Но она и так уже мерно посапывала. Я раскинулся на простыне, время от времени скреб в затылке, лелея надежду, что мои треугольные пилюльки подействуют раньше, чем я окончательно сдамся и начну, наконец, чувствовать себя так погано, как должен после вчерашнего. В конце концов скатился с кровати и встал. В висках здорово стучало; только что этого не было. После дружеской вивисекции, устроенной мне Оккингом в участке, я отправился странствовать по Улице, опустошая запасы спиртного в каждом заведении по пути. На каком-то этапе ночного похода, очевидно, натолкнулся на Ясмин, потому что, проснувшись сегодня, обнаружил ее рядом в постели. С таким аргументом не поспоришь.

Я направил свое исстрадавшееся тело в ванную. Стоял под душем, пока не иссякла горячая вода. Пилюльки еще не начали действовать. Потом наскоро вытерся, ломая голову, как лучше поступить: то ли проглотить еще один треугольничек, то ли смириться с потерянным днем, плюнуть на все и залечь в кровать. Взглянул в зеркало: ужасный вид, но мое отражение всегда отвратно выглядит, так что ничего необычного. Меня поддерживает лишь тайная вера в то, что настоящий я гораздо симпатичнее, чем физиономия в стекле. Я почистил зубы и избавился от отвратительного привкуса во рту. Ободренный, даже начал причесываться, но на это сил уже не хватило. В конце концов отправился в комнату, натянул джинсы и выбрал свежую рубашку.

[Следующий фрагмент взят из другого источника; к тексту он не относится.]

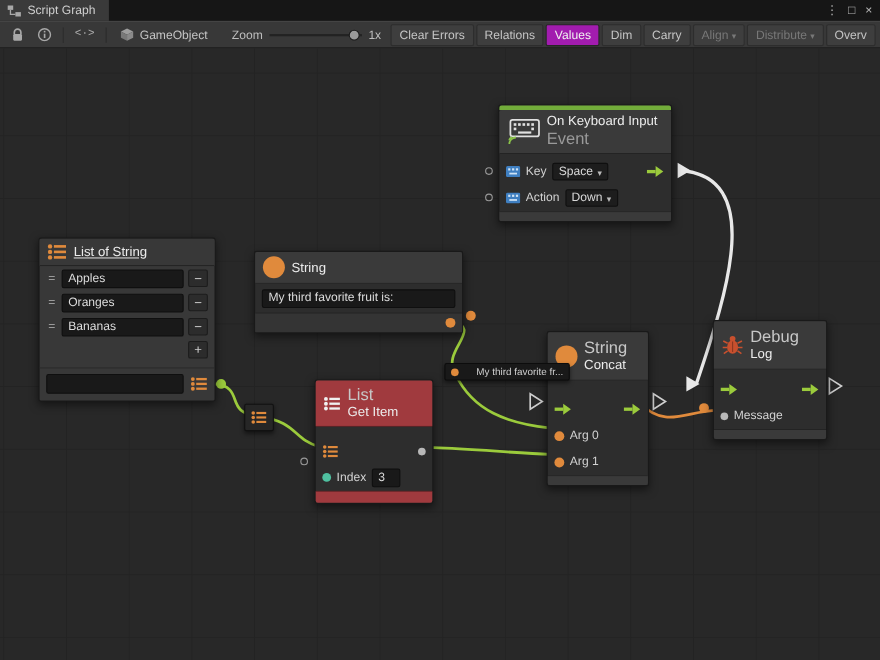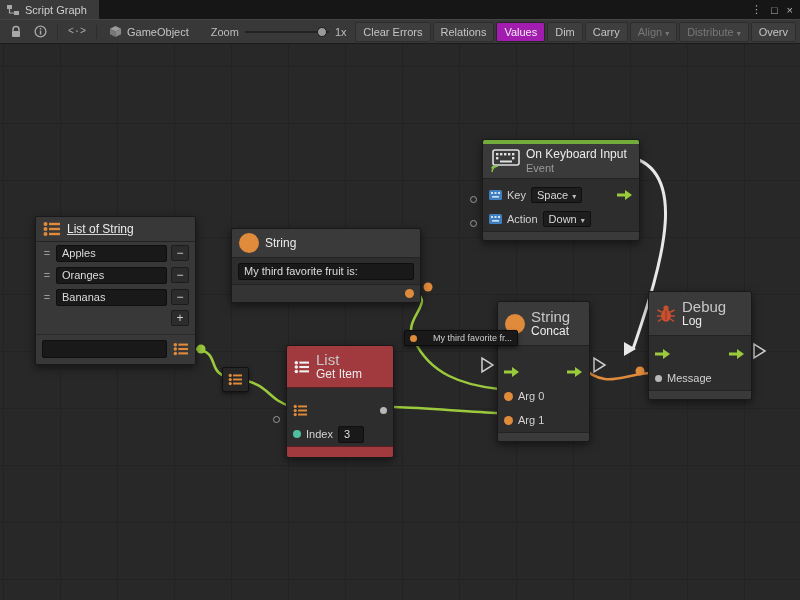--- a/index.html
+++ b/index.html
@@ -240,7 +240,7 @@
       </div>
     </div>
 
-    <div class="node" style="left:482px; top:51px; width:158px;margin-top:44px;">
+    <div class="node" style="left:453px; top:51px; width:158px;">
       <div class="strip-green"></div>
       <div class="n-header">
         <svg width="30" height="24" viewBox="0 0 30 24">

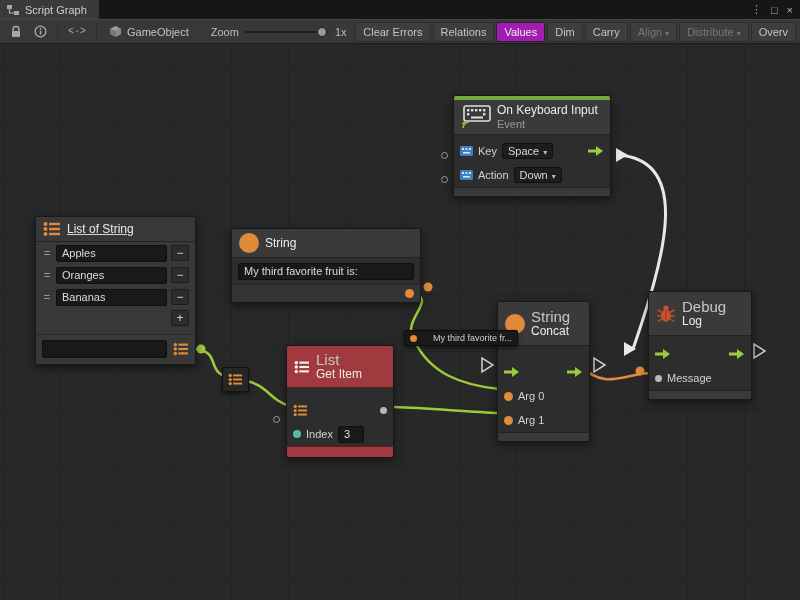--- a/index.html
+++ b/index.html
@@ -51,7 +51,7 @@
   .n-titles { display:flex; flex-direction:column; line-height:1.15; }
   .n-cat { font-size:15px; color:#c7c7c7; }
   .n-title { font-size:12px; color:#ececec; }
-  .n-sub { font-size:11px; color:#9a9a9a; }
+  .n-sub { font-size:15px; color:#9a9a9a; }
   .n-footer { height:9px; background:#3a3a3a; border-top:1px solid #232323; border-radius:0 0 2px 2px; }
   .row { display:flex; align-items:center; gap:5px; padding:0 6px; height:24px; position:relative; }
   .dot { width:9px; height:9px; border-radius:50%; flex:0 0 auto; }

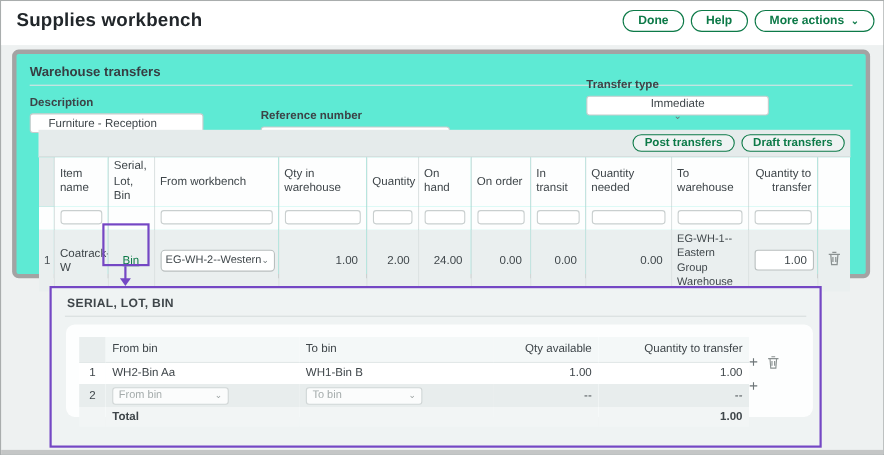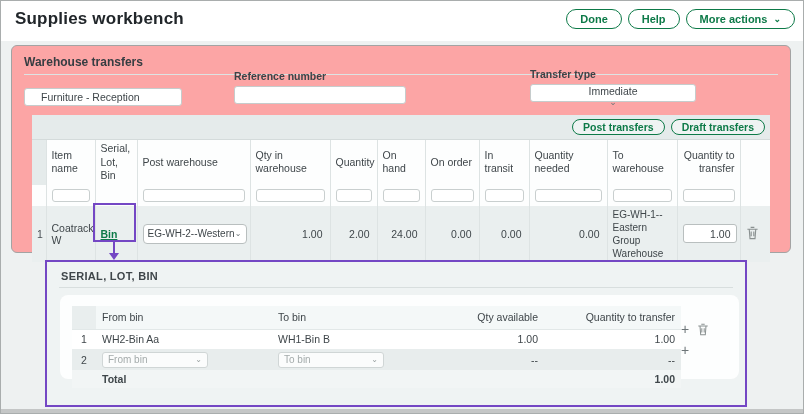--- a/index.html
+++ b/index.html
@@ -37,7 +37,7 @@
   
   .card {
     position:absolute; left:10px; top:44px; width:780px; height:208px;
-    background:#fca5a5; border:1px solid #a3a3a3; border-radius:6px;
+    background:#5eead4; border:4px solid #a3a3a3; border-radius:6px;
   }
   .card-title {
     position:absolute; left:12px; top:9px;

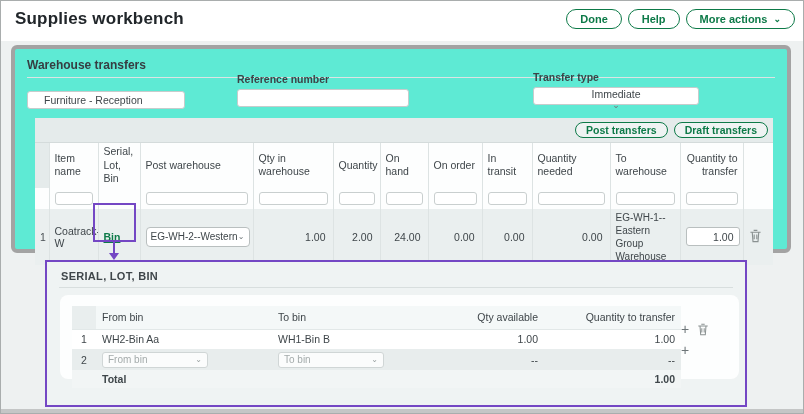--- a/index.html
+++ b/index.html
@@ -178,6 +178,7 @@
     <div class="card-hr"></div>
 
     <div class="field f-desc">
+      <div class="field-label">Description</div>
       <input class="text-input" value="Furniture - Reception" style="">
     </div>
     <div class="field f-ref">

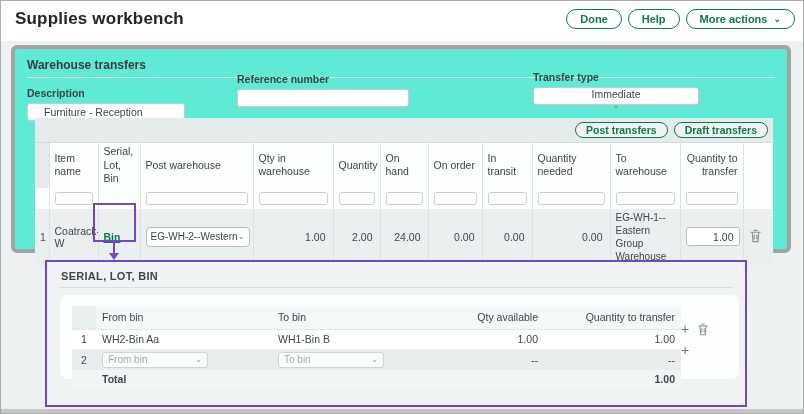--- a/index.html
+++ b/index.html
@@ -49,7 +49,7 @@
   .field-label { font-size:10.5px; font-weight:600; color:#3c4347; }
   .field { position:absolute; }
   .f-desc { left:12px; top:38px; }
-  .f-ref  { left:222px; top:24px; }
+  .f-ref  { left:222px; top:50px; }
   .f-type { left:470px; top:22px;margin-left:48px; }
   .text-input {
     display:block; margin-top:4px; height:18px; width:158px;

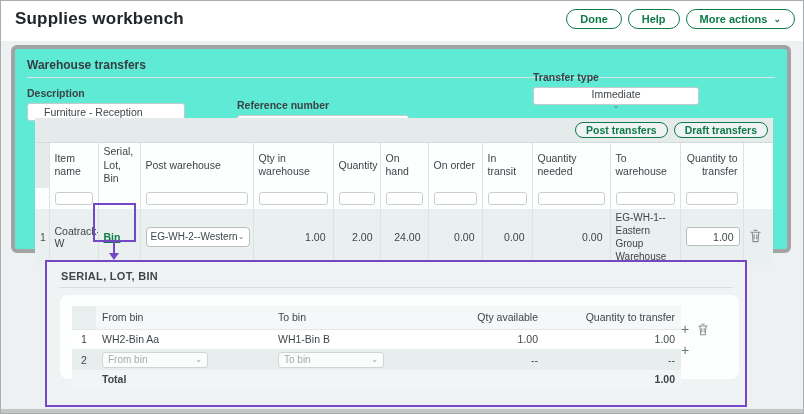--- a/index.html
+++ b/index.html
@@ -219,7 +219,7 @@
           <th class="num"></th>
           <th>Item name</th>
           <th>Serial, Lot, Bin</th>
-          <th>Post warehouse</th>
+          <th>From workbench</th>
           <th>Qty in warehouse</th>
           <th>Quantity</th>
           <th>On hand</th>

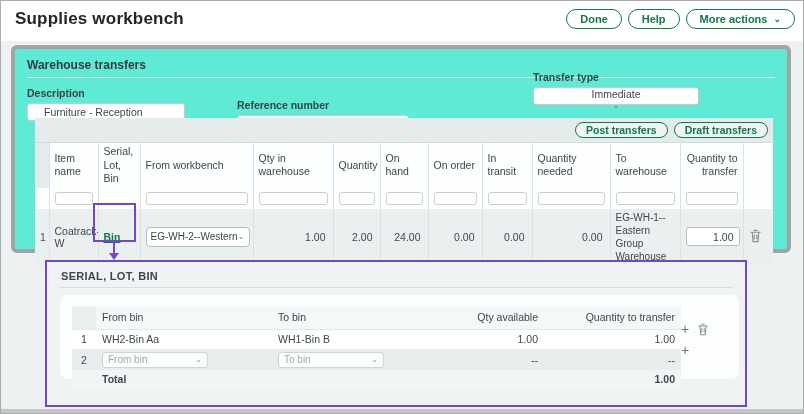--- a/index.html
+++ b/index.html
@@ -91,7 +91,7 @@
   tr.data td { height:46px; background:#eaefef; padding:2px 5px; }
   tr.data td.num { text-align:center; color:#4a5155; }
   tr.data td.r { text-align:right; padding-right:7px; }
-  tr.data td.c { text-align:left;font-weight:bold; }
+  tr.data td.c { text-align:center; }
   .bin-link { color:#0d7a48; text-decoration:underline; cursor:pointer; font-size:10.5px; }
   .row-select {
     width:104px; height:20px; background:#fff; border:1px solid #b9bfbf; border-radius:4px;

На розыски ботинок ушло минут десять. Они почему-то нашлись под тряпками Ясмин. Так, теперь я одет. Еще бы начали отрабатывать затраченные на них деньги проклятые треугольники, и я готов выйти в мир. Только не говорите при мне о еде. Я уже покушал. Позавчера.

Я оставил Ясмин записку, просил запереть за собой дверь, когда решит уйти. Она одна из немногих, кому я доверял мое жилище. Нам всегда было хорошо вместе, и, по-моему, с самого начала нас соединила какая-то хрупкая ниточка, невысказанная потребность друг в друге. Мы оба старались не испытывать на прочность чувство общности, но знали, что оно существует. Думаю, причина в том, что Ясмин не родилась девочкой. Возможно, если ты прожил полжизни существом одного пола, полжизни — другого, поневоле воспринимаешь все по-иному, приобретаешь особую чуткость. Правда, я знаю множество обрезков и бывших женщин — первов, с которыми просто невозможно ладить. Когда принимаешься за обобщения, вечно так получается.

Ясмин модифицировалась с ног до головы — и плоть, и мозги. У нее было одно из идеальных тел, которые заказывают по каталогу. Садишься рядом с дядей из клиники, и он демонстрирует тебе картинки. Спрашиваешь, скажем: «А вот эти сиськи — дорого стоят?» — и он называет цену; интересуешься: «А такая талия?» — и он подсчитывает, во сколько станет сначала сломать, а потом переделать тазовые кости. Тебе состругивают адамово яблоко; выбираешь новые черты лица, задницу, ноги. Иногда можно даже поменять цвет глаз. В клинике помогут с шевелюрой, а проблема бороды решается с помощью таблеток и одного-единственного сеанса медицинской магии. В результате получаешь себя в обновленном виде, вроде восстановленного газолинового авто.